*** Opening Exercise inputs ***
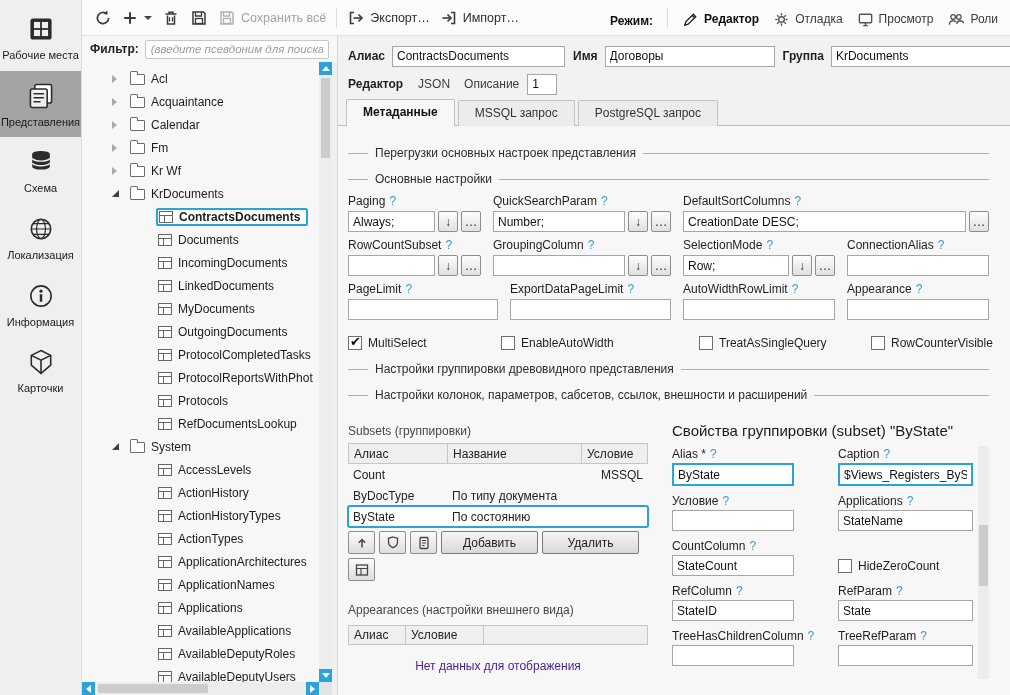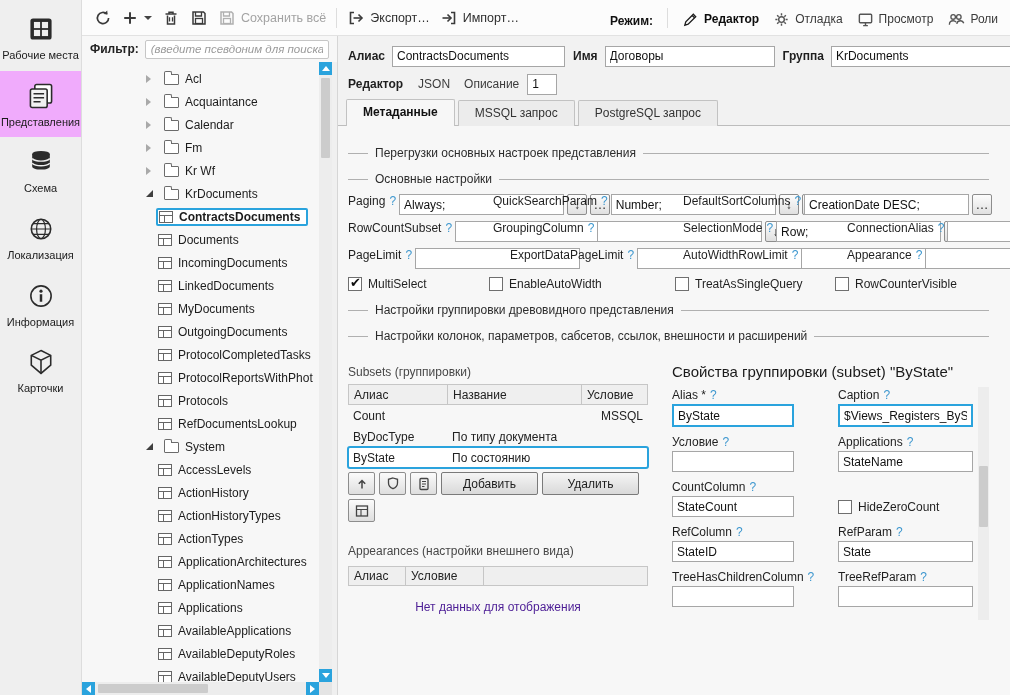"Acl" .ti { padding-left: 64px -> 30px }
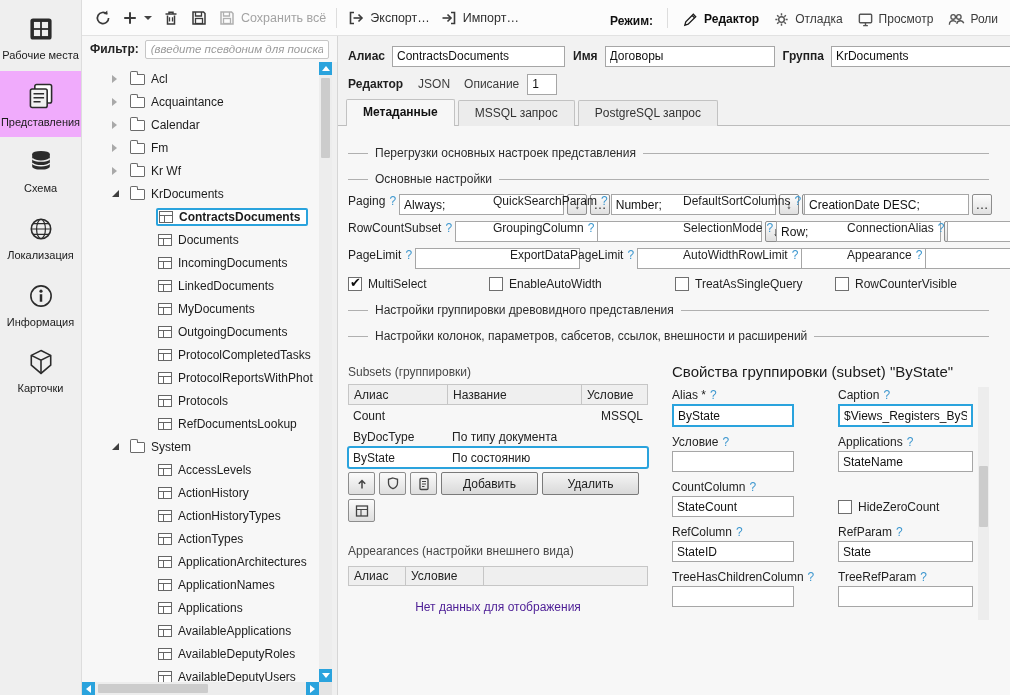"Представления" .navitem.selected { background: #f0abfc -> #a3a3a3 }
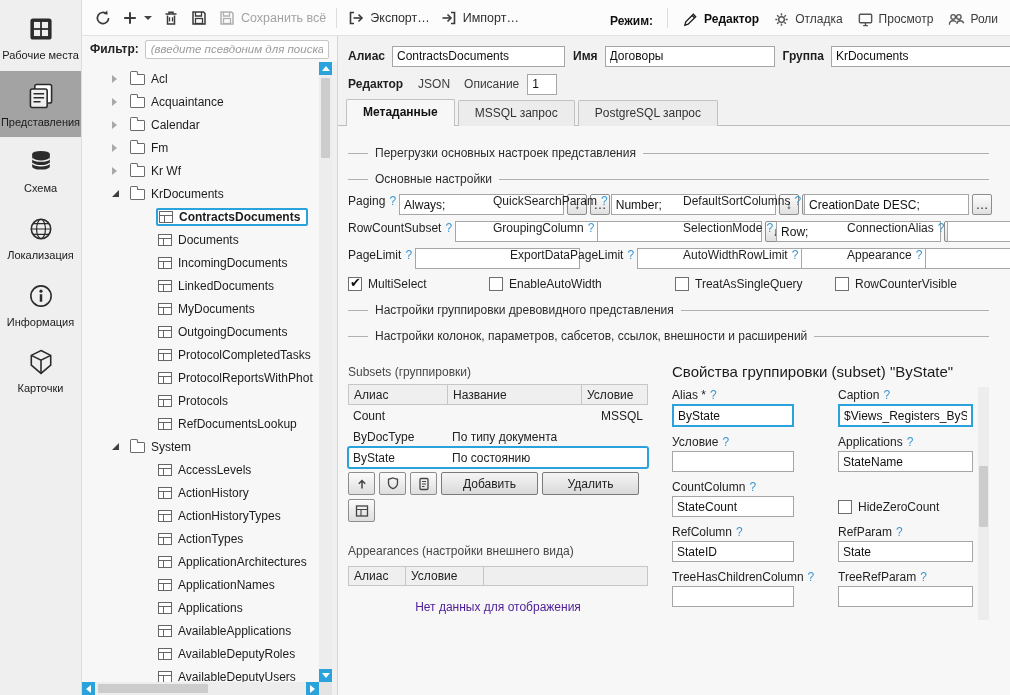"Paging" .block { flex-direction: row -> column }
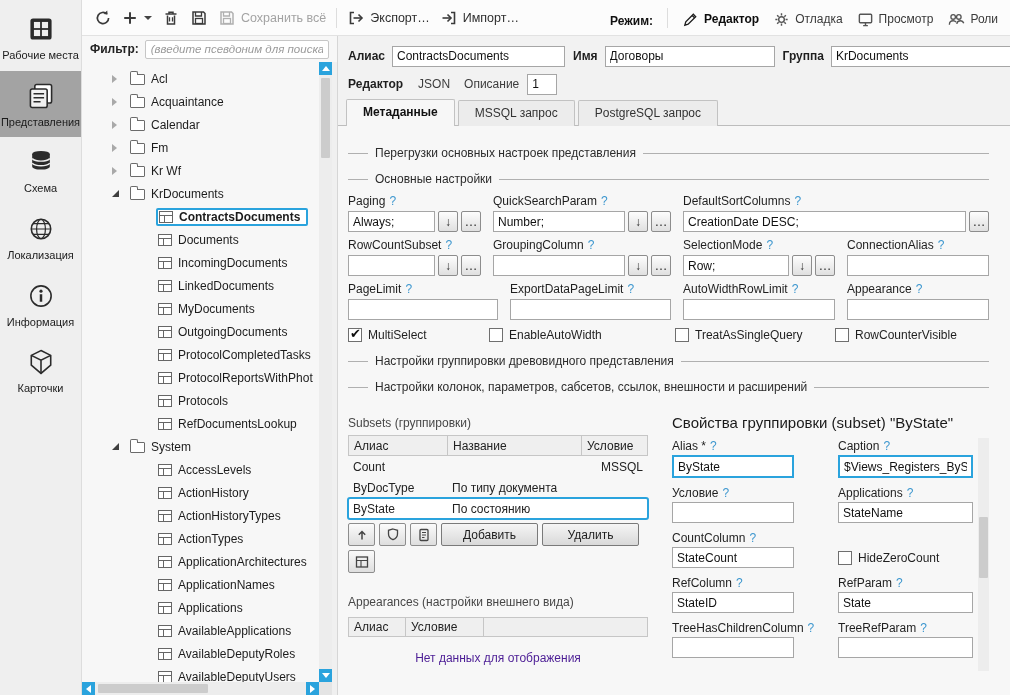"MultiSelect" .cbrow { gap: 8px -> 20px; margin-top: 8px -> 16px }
*** Closing Exercise inputs ***
*** Opening Exercise inputs ***
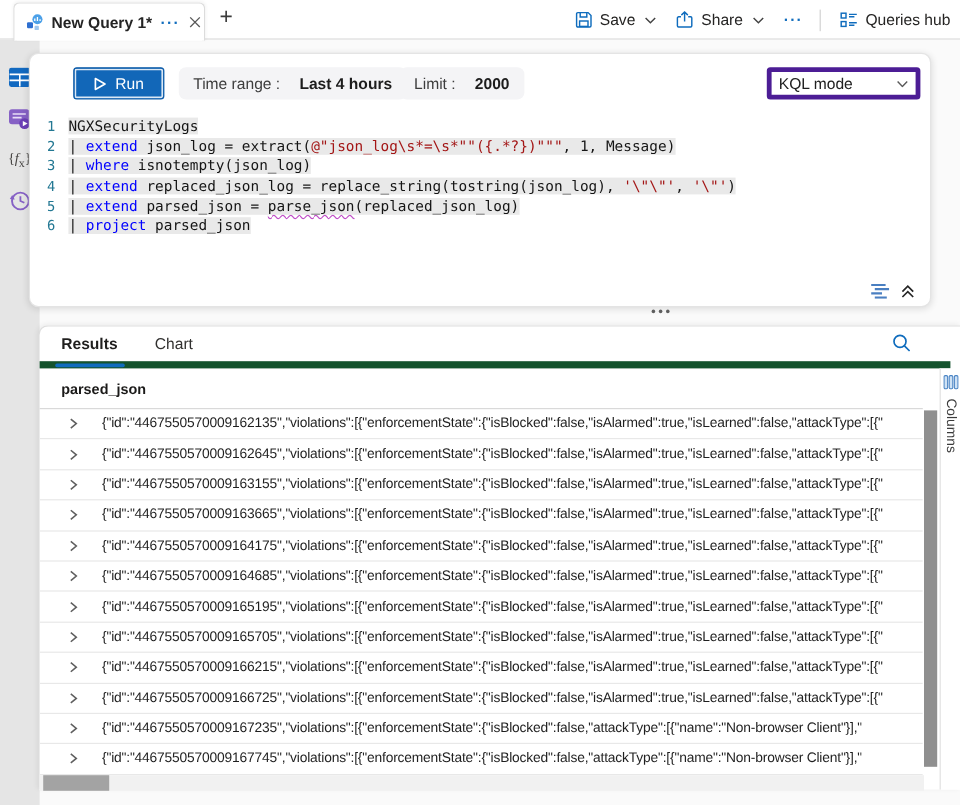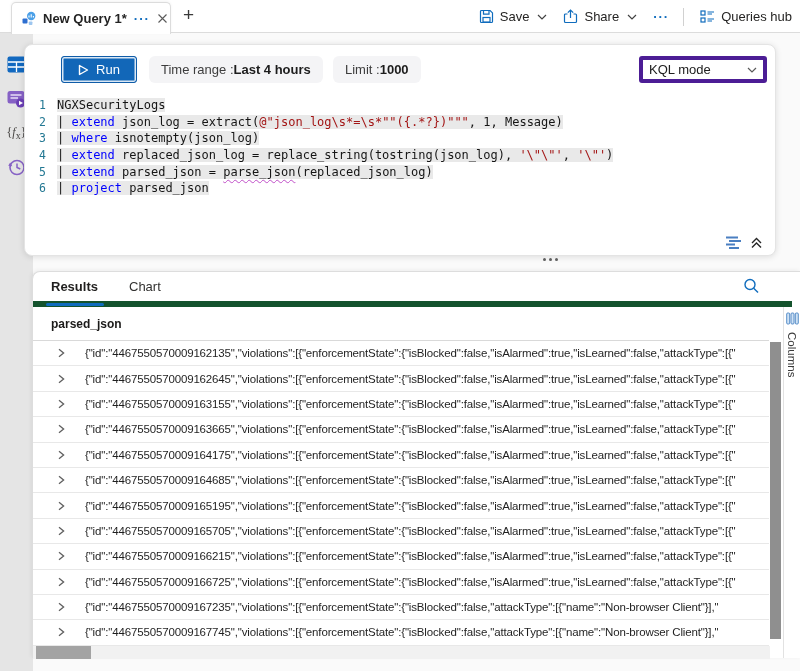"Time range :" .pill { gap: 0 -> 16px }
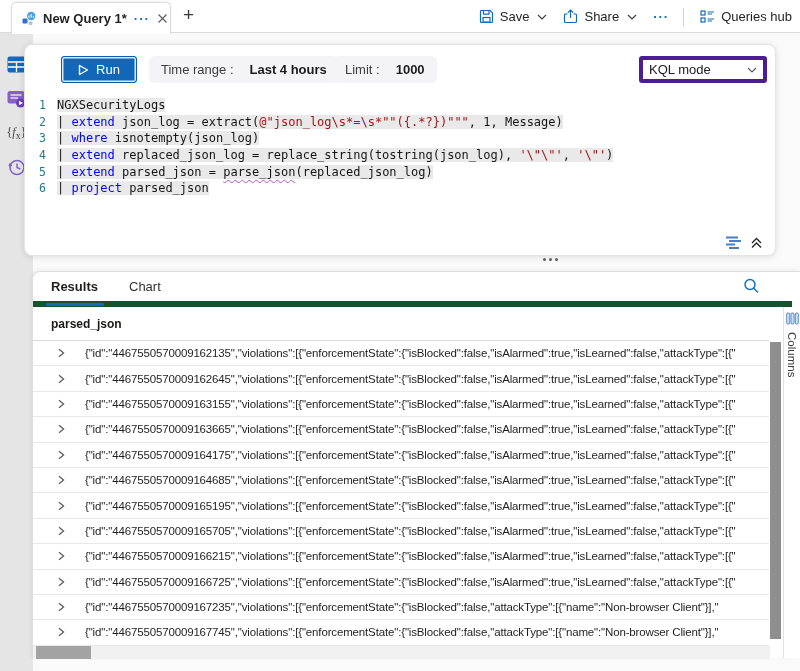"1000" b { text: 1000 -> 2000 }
*** Closing Exercise inputs ***
— Problem —
Copy the entries above exactly, but only the stretch from the line containing "padding-left: 64px ->" through the line containing "gap: 8px ->". Keep both end lines; drop the pictures.

— Response for this exercise —
"Acl" .ti { padding-left: 64px -> 30px }
"Представления" .navitem.selected { background: #f0abfc -> #a3a3a3 }
"Paging" .block { flex-direction: row -> column }
"MultiSelect" .cbrow { gap: 8px -> 20px; margin-top: 8px -> 16px }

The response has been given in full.